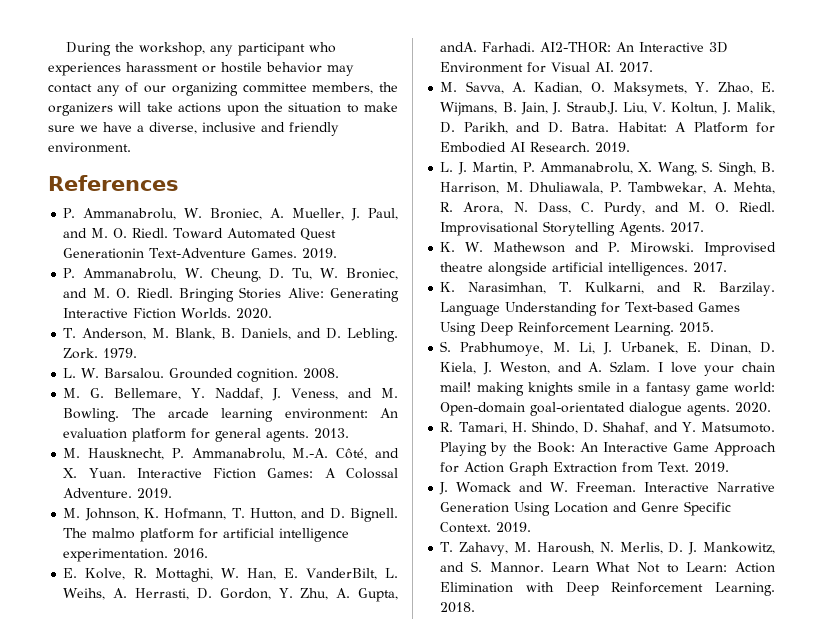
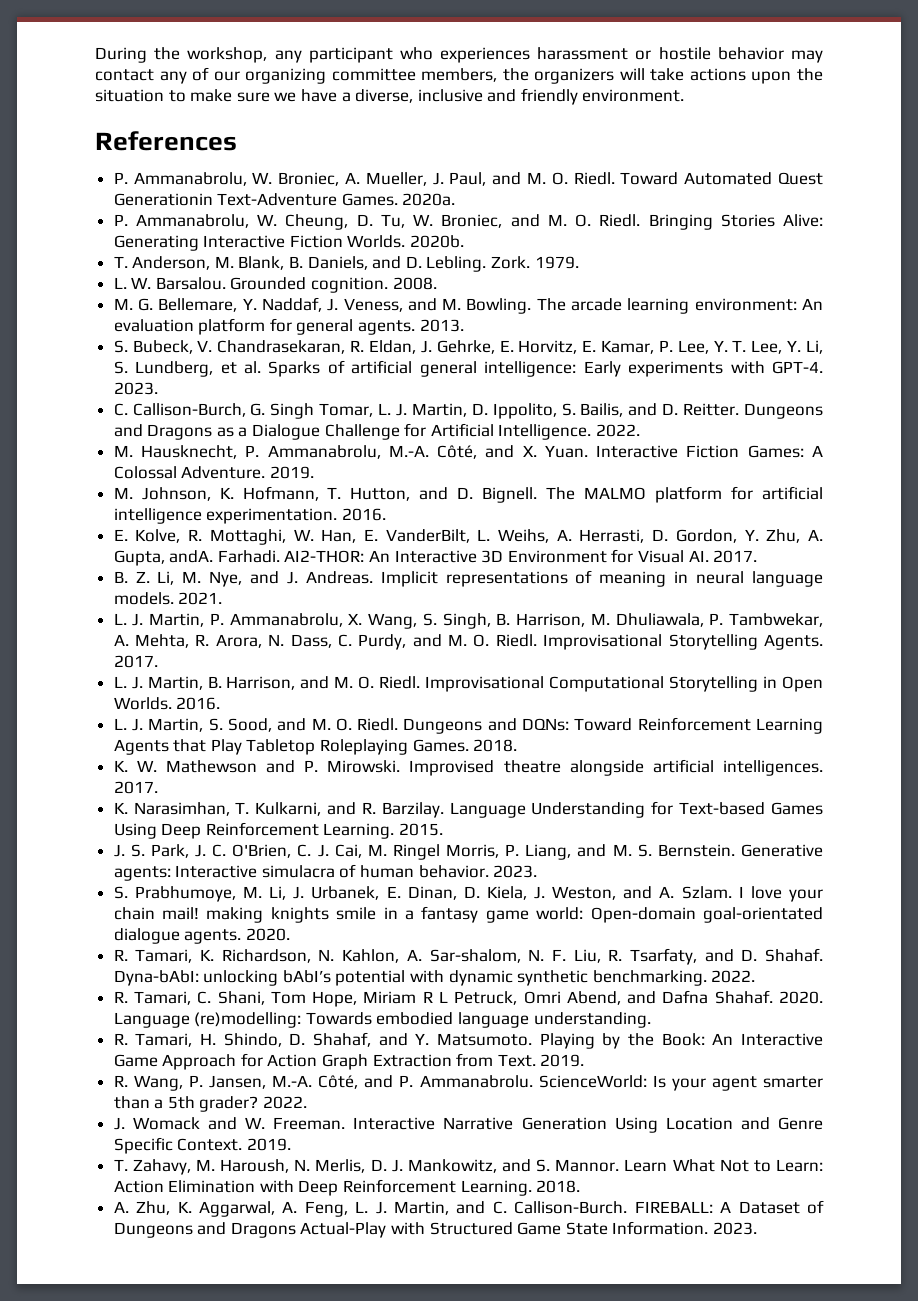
- Toward Automated Quest Generationin Text-Adventure Games. 2019.
+ Toward Automated Quest Generationin Text-Adventure Games. 2020a.
- Bringing Stories Alive: Generating Interactive Fiction Worlds. 2020.
+ Bringing Stories Alive: Generating Interactive Fiction Worlds. 2020b.
+ S. Bubeck, V. Chandrasekaran, R. Eldan, J. Gehrke, E. Horvitz, E. Kamar, P. Lee, Y. T. Lee, Y. Li, S. Lundberg, et al. Sparks of artificial general intelligence: Early experiments with GPT-4. 2023.
+ C. Callison-Burch, G. Singh Tomar, L. J. Martin, D. Ippolito, S. Bailis, and D. Reitter. Dungeons and Dragons as a Dialogue Challenge for Artificial Intelligence. 2022.
- The malmo platform for artificial intelligence experimentation.
+ The MALMO platform for artificial intelligence experimentation.
- M. Savva, A. Kadian, O. Maksymets, Y. Zhao, E. Wijmans, B. Jain, J. Straub,J. Liu, V. Koltun, J. Malik, D. Parikh, and D. Batra. Habitat: A Platform for Embodied AI Research. 2019.
+ B. Z. Li, M. Nye, and J. Andreas. Implicit representations of meaning in neural language models. 2021.
+ L. J. Martin, B. Harrison, and M. O. Riedl. Improvisational Computational Storytelling in Open Worlds. 2016.
+ L. J. Martin, S. Sood, and M. O. Riedl. Dungeons and DQNs: Toward Reinforcement Learning Agents that Play Tabletop Roleplaying Games. 2018.
+ J. S. Park, J. C. O'Brien, C. J. Cai, M. Ringel Morris, P. Liang, and M. S. Bernstein. Generative agents: Interactive simulacra of human behavior. 2023.
+ R. Tamari, K. Richardson, N. Kahlon, A. Sar-shalom, N. F. Liu, R. Tsarfaty, and D. Shahaf. Dyna-bAbI: unlocking bAbI’s potential with dynamic synthetic benchmarking. 2022.
+ R. Tamari, C. Shani, Tom Hope, Miriam R L Petruck, Omri Abend, and Dafna Shahaf. 2020. Language (re)modelling: Towards embodied language understanding.
+ R. Wang, P. Jansen, M.-A. Côté, and P. Ammanabrolu. ScienceWorld: Is your agent smarter than a 5th grader? 2022.
+ A. Zhu, K. Aggarwal, A. Feng, L. J. Martin, and C. Callison-Burch. FIREBALL: A Dataset of Dungeons and Dragons Actual-Play with Structured Game State Information. 2023.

**AIM OF THE EXERCISE**
Pictures are to be left out; please print the rest of the records above word for word.

**RESPONSE TO THIS EXERCISE**
- Toward Automated Quest Generationin Text-Adventure Games. 2019.
+ Toward Automated Quest Generationin Text-Adventure Games. 2020a.
- Bringing Stories Alive: Generating Interactive Fiction Worlds. 2020.
+ Bringing Stories Alive: Generating Interactive Fiction Worlds. 2020b.
+ S. Bubeck, V. Chandrasekaran, R. Eldan, J. Gehrke, E. Horvitz, E. Kamar, P. Lee, Y. T. Lee, Y. Li, S. Lundberg, et al. Sparks of artificial general intelligence: Early experiments with GPT-4. 2023.
+ C. Callison-Burch, G. Singh Tomar, L. J. Martin, D. Ippolito, S. Bailis, and D. Reitter. Dungeons and Dragons as a Dialogue Challenge for Artificial Intelligence. 2022.
- The malmo platform for artificial intelligence experimentation.
+ The MALMO platform for artificial intelligence experimentation.
- M. Savva, A. Kadian, O. Maksymets, Y. Zhao, E. Wijmans, B. Jain, J. Straub,J. Liu, V. Koltun, J. Malik, D. Parikh, and D. Batra. Habitat: A Platform for Embodied AI Research. 2019.
+ B. Z. Li, M. Nye, and J. Andreas. Implicit representations of meaning in neural language models. 2021.
+ L. J. Martin, B. Harrison, and M. O. Riedl. Improvisational Computational Storytelling in Open Worlds. 2016.
+ L. J. Martin, S. Sood, and M. O. Riedl. Dungeons and DQNs: Toward Reinforcement Learning Agents that Play Tabletop Roleplaying Games. 2018.
+ J. S. Park, J. C. O'Brien, C. J. Cai, M. Ringel Morris, P. Liang, and M. S. Bernstein. Generative agents: Interactive simulacra of human behavior. 2023.
+ R. Tamari, K. Richardson, N. Kahlon, A. Sar-shalom, N. F. Liu, R. Tsarfaty, and D. Shahaf. Dyna-bAbI: unlocking bAbI’s potential with dynamic synthetic benchmarking. 2022.
+ R. Tamari, C. Shani, Tom Hope, Miriam R L Petruck, Omri Abend, and Dafna Shahaf. 2020. Language (re)modelling: Towards embodied language understanding.
+ R. Wang, P. Jansen, M.-A. Côté, and P. Ammanabrolu. ScienceWorld: Is your agent smarter than a 5th grader? 2022.
+ A. Zhu, K. Aggarwal, A. Feng, L. J. Martin, and C. Callison-Burch. FIREBALL: A Dataset of Dungeons and Dragons Actual-Play with Structured Game State Information. 2023.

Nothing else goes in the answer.